For once, it is a treasure to read the wave of euphoria sweeping through the tweets of the Baloch people. After six decades of cries for help going into some inexplicable void, it is a moment of recognition. US Republican Representative Dana Rohrabacher, who first chaired a US Congressional hearing on Balochistan, has now introduced a resolution calling for self-determination for Balochistan.

A touching moment indeed!

Balochistan reminds me of the high altitude desert in Spiti and Ladakh. Once, I had stopped for tea at a shepherd’s camp (goat milk tea, that would be). He was all alone in the camp. He had been thrilled to meet me, and I was thoroughly pampered. A couple of times he remarked that having guests always felt good, because he imagined if something were to happen to him, at least we knew he had been there, that he had existed, and that he hadn’t vanished into thin air without anyone caring. What difference simple recognition makes!

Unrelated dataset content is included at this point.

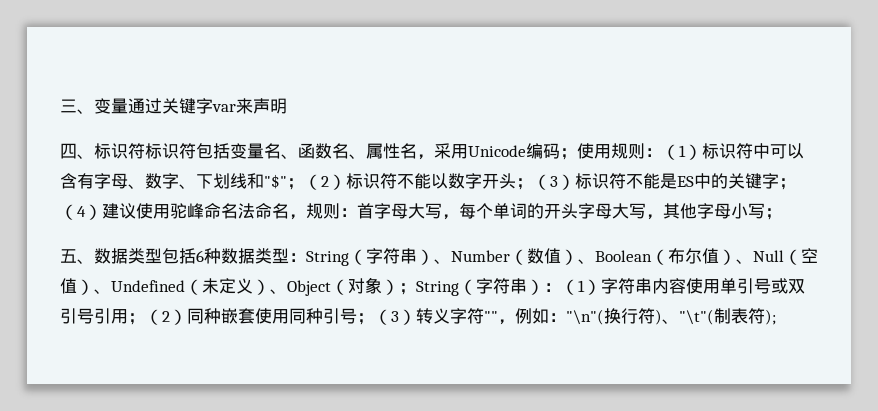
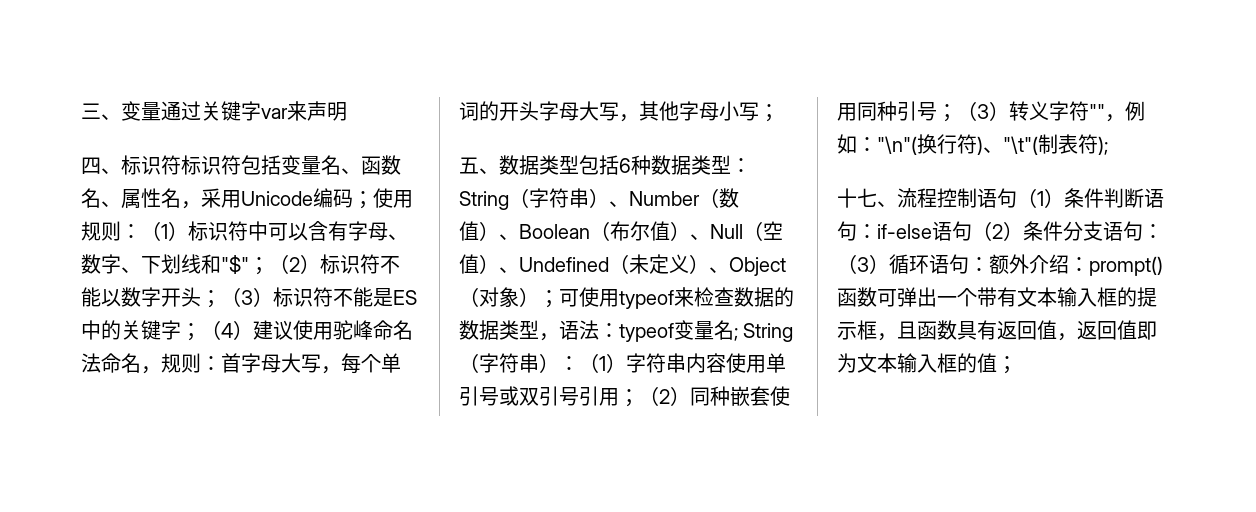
(416, 289) none -> [559,287,794,309] [459,320,738,342] 可使用typeof来检查数据的数据类型，语法：typeof变量名;
(776, 317) none -> [837,188,1164,208] [837,221,1163,241] [837,254,1163,276] [837,287,1157,307] [837,320,1157,341] [837,353,1017,374] // 十七、流程控制语句（1）条件判断语句：if-else语句（2）条件分支语句：（3）循环语句：额外介绍：prompt()函数可弹出一个带有文本输入框的提示框，且函数具有返回值，返回值即为文本输入框的值；

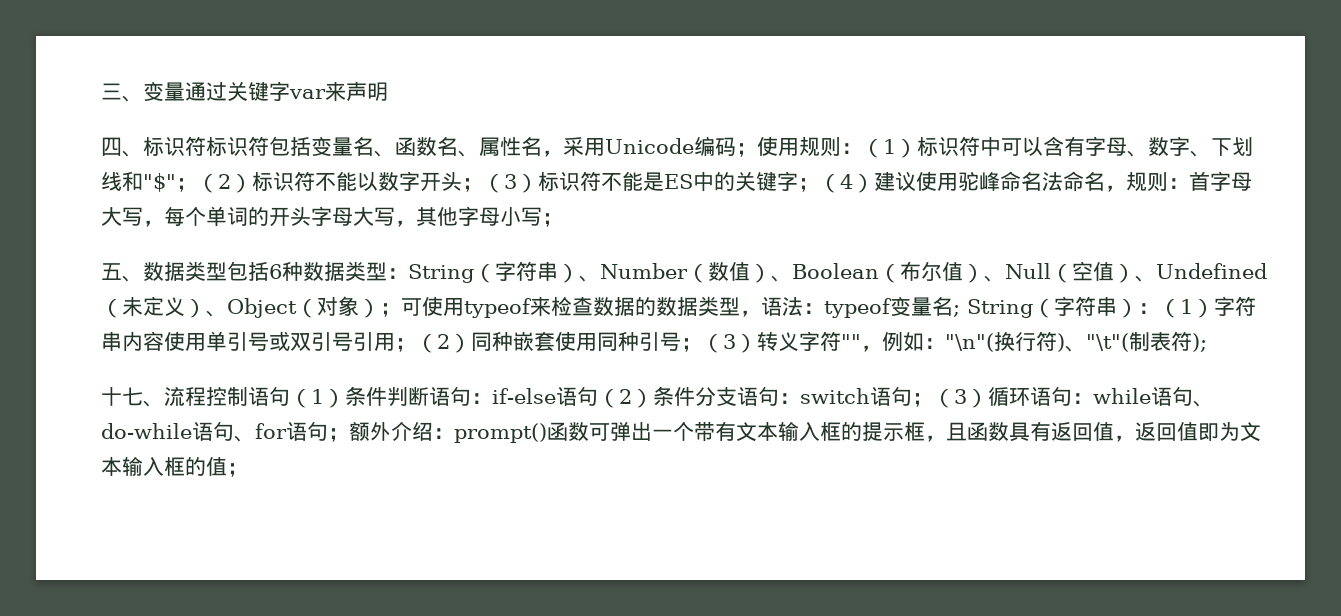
(1163, 231) none -> [799,386,933,407] switch语句；
(989, 264) none -> [1092,386,1214,407] [101,421,349,442] while语句、do-while语句、for语句；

I see that difference among the Baloch today. If Twitter were real life, I can almost visualize them walking around with boxes of laddoos giving one each time they share a link to a news story in a new source. Sharing it with well wishers – touching – humbled to witness this. The excitement, the euphoria – there is no other word for it – is almost festive and I feel glad that they have this moment to smile in and celebrate. I can imagine big grins as they type, and god knows they need some of those.

Whether this actually evolves into anything or is as usual some power play of drawing lines for Pakistan to toe… or a testing of wind conditions… is difficult to say, but one thing that has changed forever is that their suffering is a matter of official record in another country, including their right to self-determination. There are people who know what they went through. There are people who think they were treated badly and for a long time. This is an important milestone. They are no longer some invisible and silent people with no recognition of their humanity anywhere.

I am glad for my Baloch friends. May this step lead to a journey into happier times.